Duluth burglar flees with no loot and no clothes

DULUTH (AP) - Wayne and Kathie Boniface returned from dinner at an Observation Hill neighbor's home shortly after 8 p.m. Thursday to find a burglar in their house.

DULUTH (AP) - Wayne and Kathie Boniface returned from dinner at an Observation Hill neighbor's home shortly after 8 p.m. Thursday to find a burglar in their house.

Kathie Boniface asked the burglar who he was. "I'm with the FBI and you are blowing my cover,'' the burglar said.

When Wayne Boniface got done with the intruder, he had no cover.

After a more than five-minute scuffle with Wayne Boniface, the burglar lost all his clothes and ran out of the West Ninth Street home nude.

Wayne Boniface, 69, said the burglar made the mistake of grabbing Kathie when they entered their house. Wayne's adrenaline immediately kicked in.


"As soon as he grabbed my wife, I had him in the kitchen wrestling him to the ground in a head-lock and arm-lock," Boniface said. "I had one finger in his mouth between his cheek and teeth really pulling on his cheek. He said, 'I give! I give!' He started running toward the front door. I wouldn't let him get away. We had quite a scuffle for a good five minutes or more in the house. His shirt came off.

"He tried to get away and I bent him over the rail on our deck. I proceeded to grab him by the belt and he kept fighting as I pulled his T-shirt over his head. I had my hands down his pants and grabbed his testicles and penis. He squirmed even harder," Boniface said and

couldn't resist a laugh.

"His head was down over the railing, and in today's world, pants are worn fairly loose. I pulled his pants, and his pants and underpants and shoes came completely off. He was completely nude."

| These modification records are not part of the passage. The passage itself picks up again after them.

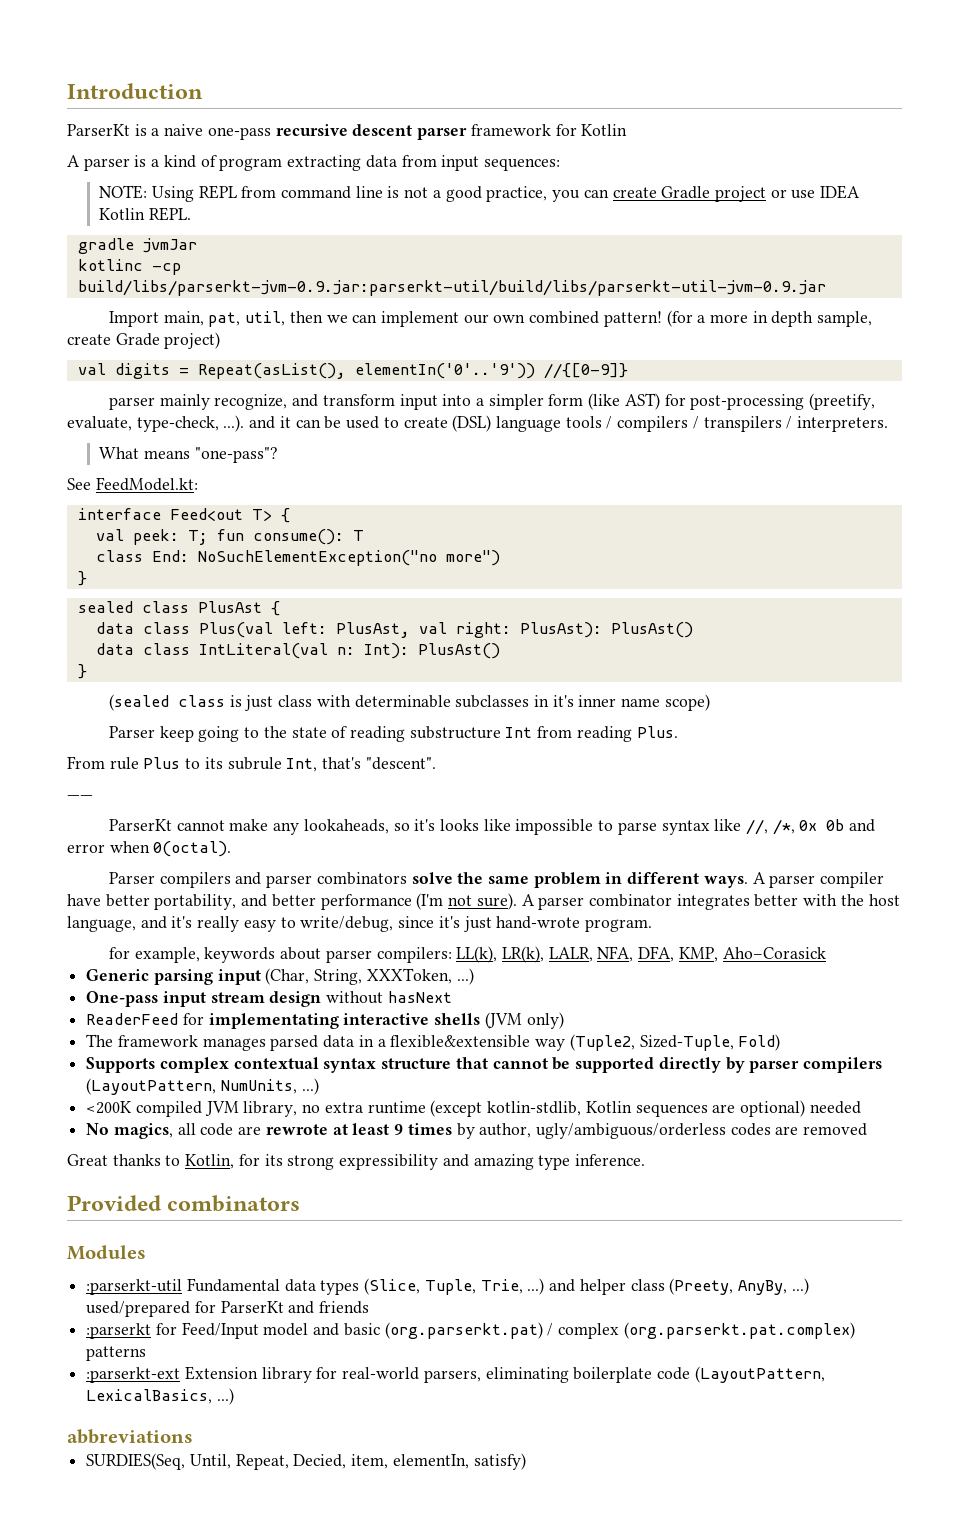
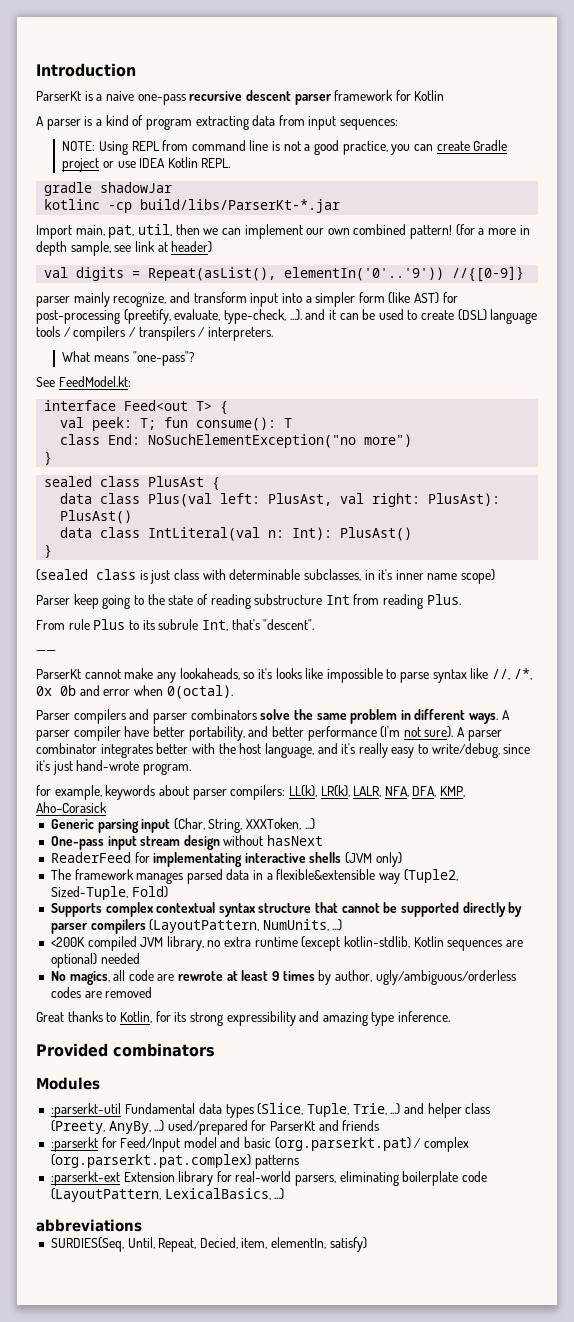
[142,238,197,253] jvmJar -> [100,182,173,193] shadowJar
[77,280,826,296] build/libs/parserkt-jvm-0.9.jar:parserkt-util/build/libs/parserkt-util-jvm-0.9.jar -> [140,199,341,213] build/libs/ParserKt-*.jar
[67,332,221,349] create Grade project) -> [114,241,213,253] see link at header)
[455,695,530,708] subclasses -> [303,569,361,581] subclasses,

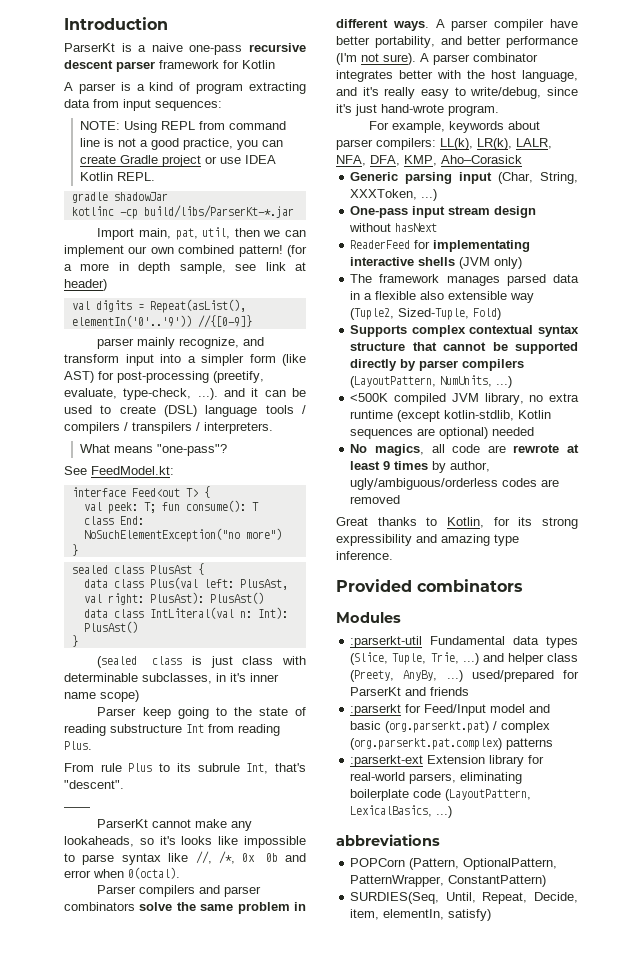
[36,785,51,796] for -> [369,121,390,130] For
[276,869,376,880] flexible&extensible -> [375,291,508,300] flexible also extensible
[50,937,85,947] <200K -> [350,393,389,402] <500K
(142, 1225) none -> [350,858,558,870] [350,875,547,887] // POPCorn (Pattern, OptionalPattern, PatternWrapper, ConstantPattern)
[199,1237,238,1249] Decied, -> [534,892,578,903] Decide,

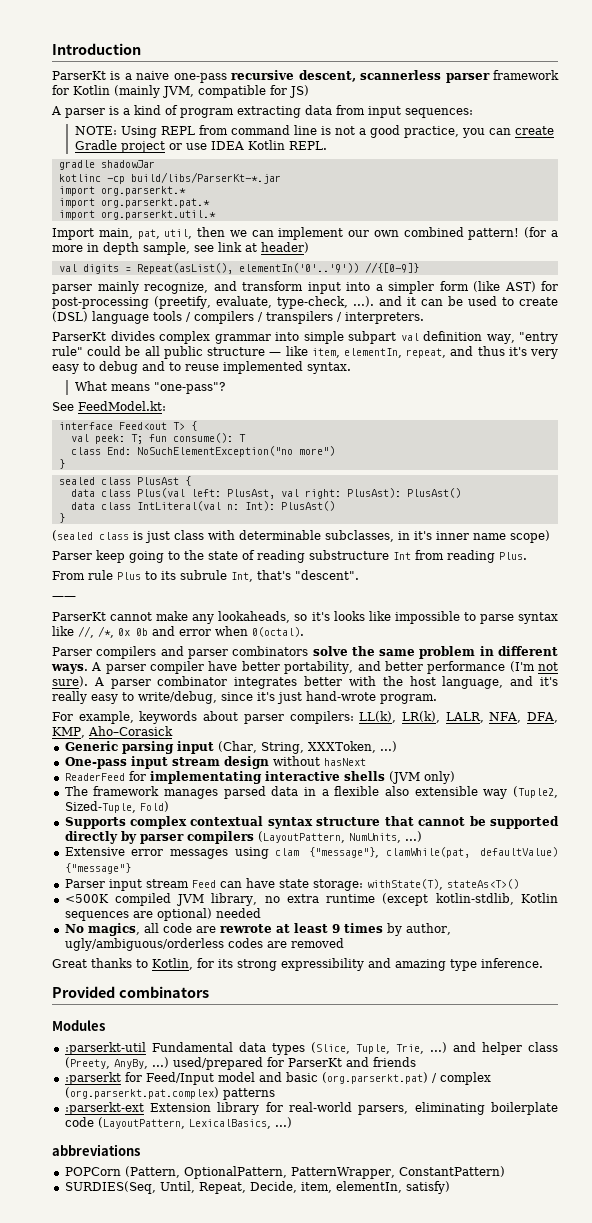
[64,60,113,69] descent -> [298,70,442,82] descent, scannerless
(275, 64) none -> [114,85,309,98] (mainly JVM, compatible for JS)
(294, 211) none -> [58,186,186,196] [58,198,210,208] [58,210,216,220] // import org.parserkt.* // import org.parserkt.pat.* // import org.parserkt.util.*
(273, 428) none -> [52,331,558,344] [52,346,558,359] [52,361,351,374] // ParserKt divides complex grammar into simple subpart val definition way, "entry rule" could be all public structure — like item, elementIn, repeat, and thus it's very easy to debug and to reuse implemented syntax.
(513, 382) none -> [64,847,558,859] [64,863,131,874] [64,878,519,891] // Extensive error messages using clam {"message"}, clamWhile(pat, defaultValue) {"message"} // Parser input stream Feed can have state storage: withState(T), stateAs<T>()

Wayne Boniface said police asked him if he could identify the suspect. "I said, 'Oh, yeah. I believe he's the only guy running nude in Duluth.''

Several neighbors pursued the suspect through the neighborhood, and he was apprehended within 20 minutes near Red Rock Trail and Village View Drive.

Boniface said police took him to where the suspect was sitting in a squad car to be identified. "He was sitting completely in the nude with his hands behind his back," Boniface said. "I said, 'Yep, it's no big thing, but I'd recognize him anywhere.' "

The 20-year-old Duluth suspect had to be treated for injuries at a local hospital, but was released and appeared in St. Louis County District Court Friday afternoon.


Keith Cochise Bellanger is charged with two counts of first-degree burglary. He also has a probation violation on a second-degree burglary conviction and four other warrants for receiving stolen property, interfering with a peace officer and underage consumption. Sixth Judicial District Judge Sally Tarnowski set bail at $100,000 at the request of assistant St. Louis County Attorney James Nephew. Bellanger did not contest the bail amount. The defendant is being held in the St. Louis County Jail.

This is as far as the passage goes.